Posteado por: joseluisp | 15 junio 2009

Construyendo equipos

equipos

Parecía que el debate ya había quedado resuelto y, sin embargo, ha vuelto a surgir con fuerza. Gira en torno a cómo debe cualquier organización (deportiva, política, empresarial…) construir el equipo que le permita alcanzar sus objetivos.

En una parte se encuentran los defensores de los equipos formados por galácticos, por personas que ya han sabido demostrar su talento y su capacidad para conseguir logros. En el lado opuesto están aquellos que apuestan por detectar personas con potencial y por poner los medios y el entorno para que estas puedan convertir este potencial en una realidad.

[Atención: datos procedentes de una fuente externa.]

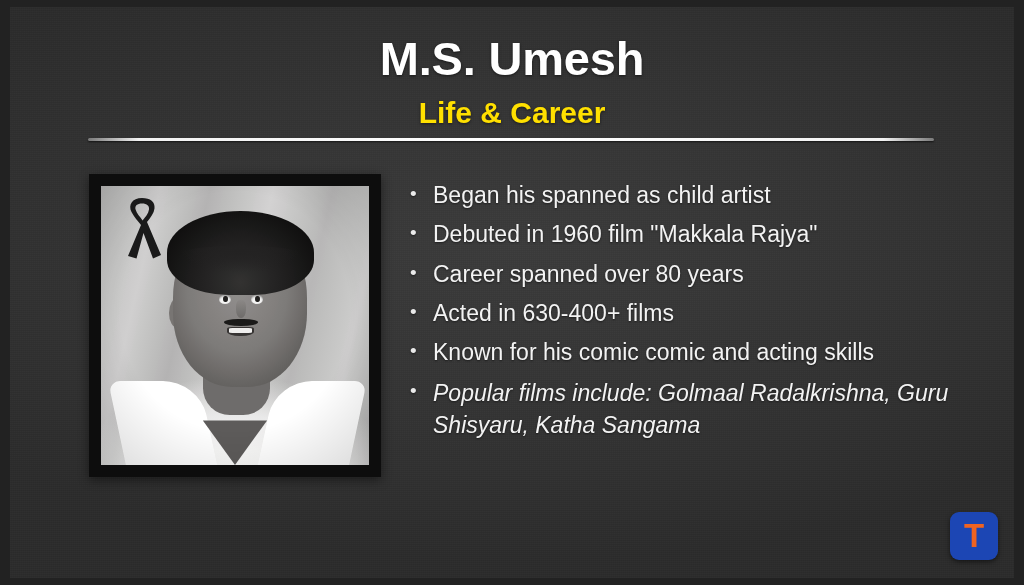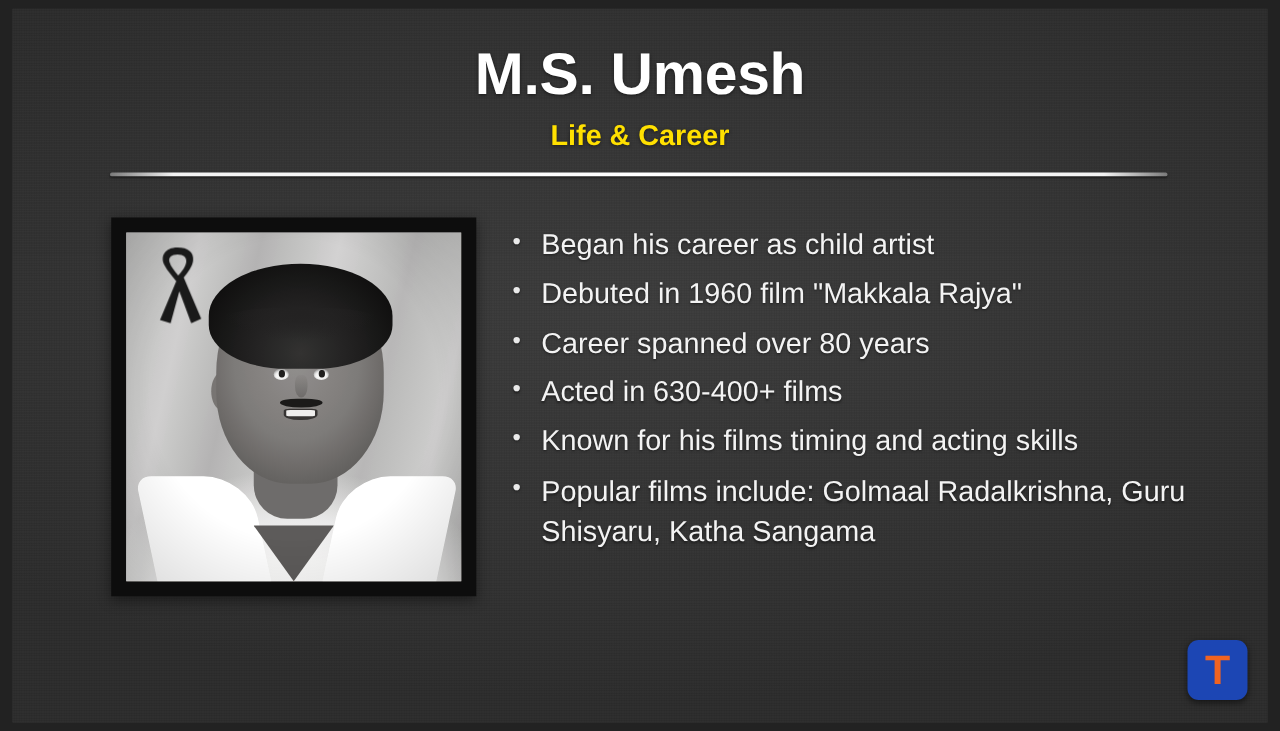"Life & Career" .subtitle { font-size: 23px -> 30px }
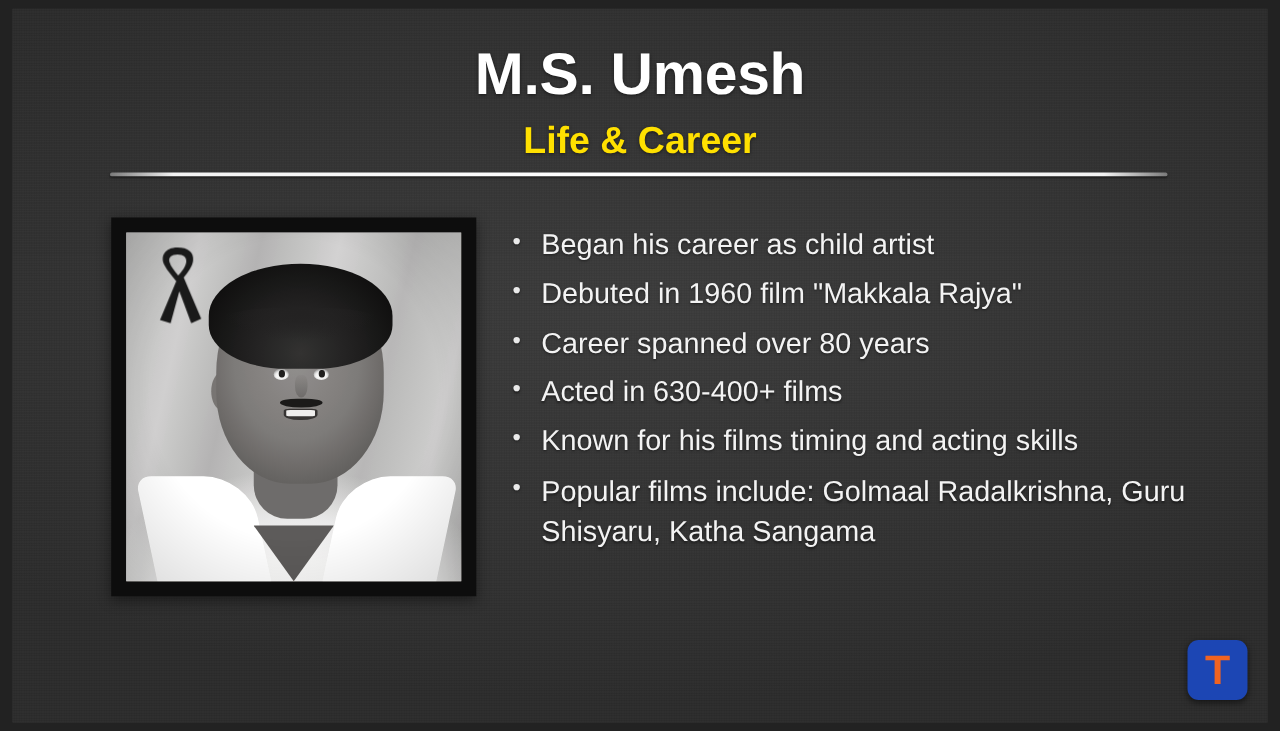"Began his career as child" span.txt { text: career -> spanned }
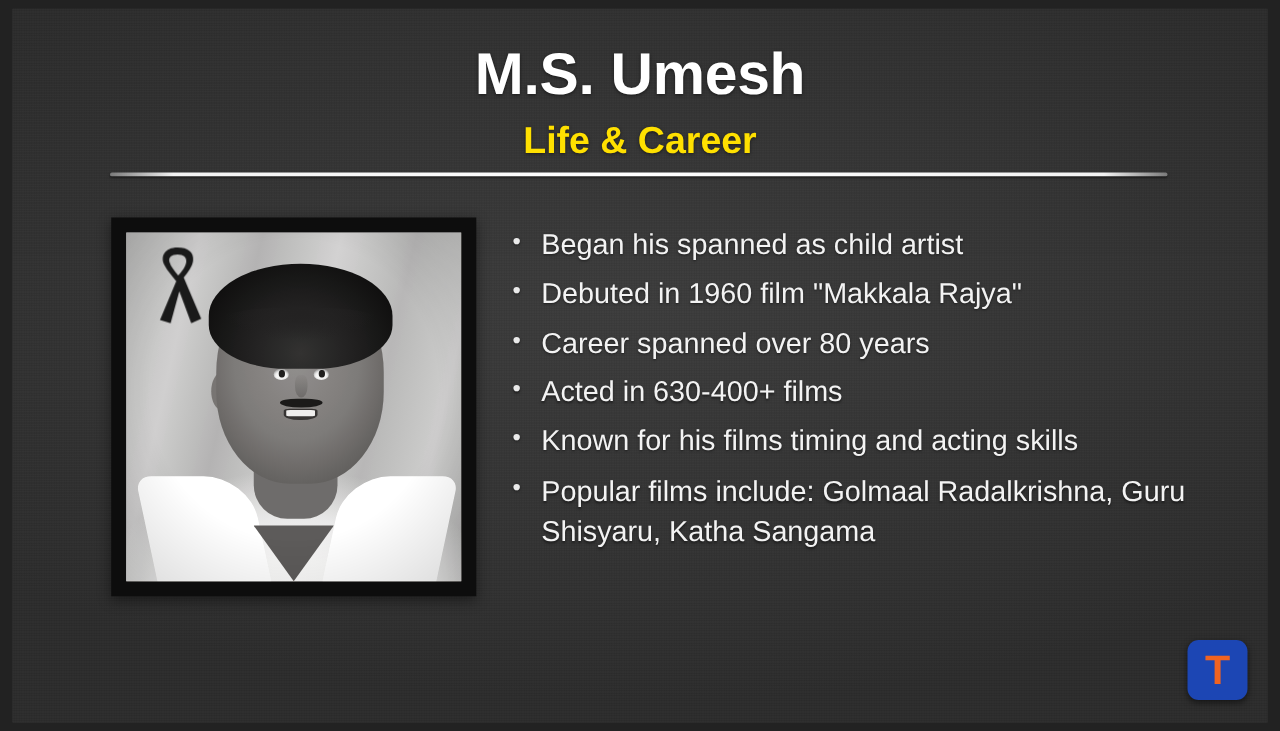"Known for his films timing" span.txt { text: films timing -> comic comic }
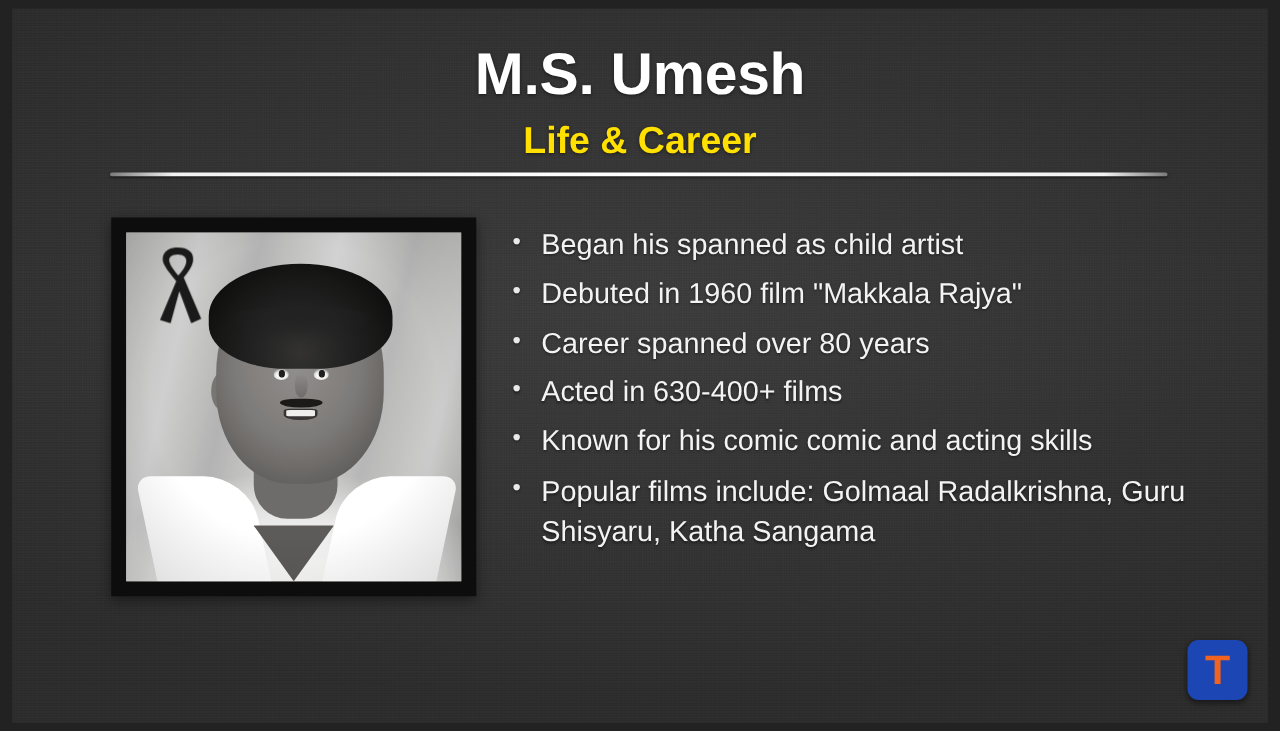"Popular films include: Golmaal" .bullet.wide .txt { font-style: none -> italic }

Los primeros necesitan recursos financieros para convertir su proyecto en una realidad, ya sean propios o de sus acreedores. Han detectado el talento en su momento de mayor esplendor y de mayor coste, por lo que deberán desembolsar grandes sumas de dinero para atraerlo y mantenerlo en su equipo. No obstante siempre les quedará el recurso de obtener ingresos extraordinarios derivados de esta estrategia, pues hay personas atraídas por este despliegue de talento y dispuestas a pagar por sus derechos de imagen, por sus giras, o por el merchandising que se desarrolla en torno al equipo.

Los segundos necesitan dedicar tiempo y recursos a detectar el talento en su momento más incipiente. Saben que las personas con potencial huyen hacia los equipos que crean un entorno donde éste se pueda cultivar. Por ello, dedican su energía en primer lugar a enviar ojeadores a las canteras, las factorías donde se fabrica el talento y, en segundo lugar, a construir organizaciones que den respuesta a las necesidades que tienen las personas interesadas en desarrollar su propio potencial.

Tanto los primeros como los segundos deben tener en cuenta un máxima: los equipos son la suma de sus personas y algo más. Ese algo más es tan importante como el primer factor de la ecuación. El equipo necesita líderes que aseguren que sus miembros se alinean con su objetivo, por encima de sus objetivos personales, sus egos, o sus agendas ocultas.

En este sentido, la principal tarea del líder será convertir un conjunto de personas en un equipo de alto rendimiento, un grupo de personas que cooperan para obtener un resultado superior al que alcanzaría la suma de los resultados de cada persona.

Esto supone un ejercicio de liderazgo dirigido a guiar al equipo en las diferentes etapas que atraviesa desde su formación, variando la forma de lidear según cada etapa que atraviesa el grupo.

La mera idea de que conseguiremos alcanzar nuestros objetivos por el mero hecho de unir personas con talento demostrado o por demostrar es poco realista y está abocada al fracaso. Siempre serán necesarias personas que conozcan la dinámica de los equipos, que sepan identificar los problemas que están impidiendo que funcionen como tal, y que apliquen las acciones necesarias para corregir estas situaciones.

 

005Notas

La literatura empresarial está llena de casos, dinámicas, energizers y icebreakers que puede utilizar para mejorar la construcción de su equipo. Un texto que suelo utilizar en mis talleres de Teambuilding es Quick teambuilding activities for busy managers de Brian Cole Miller. Está publicado en inglés por Amacom Books.

Si está interesado en las diferentes etapas que experimenta un equipo desde su creación puede encontrar útil el modelo de desarrollo de equipos de Bruce Tuckman.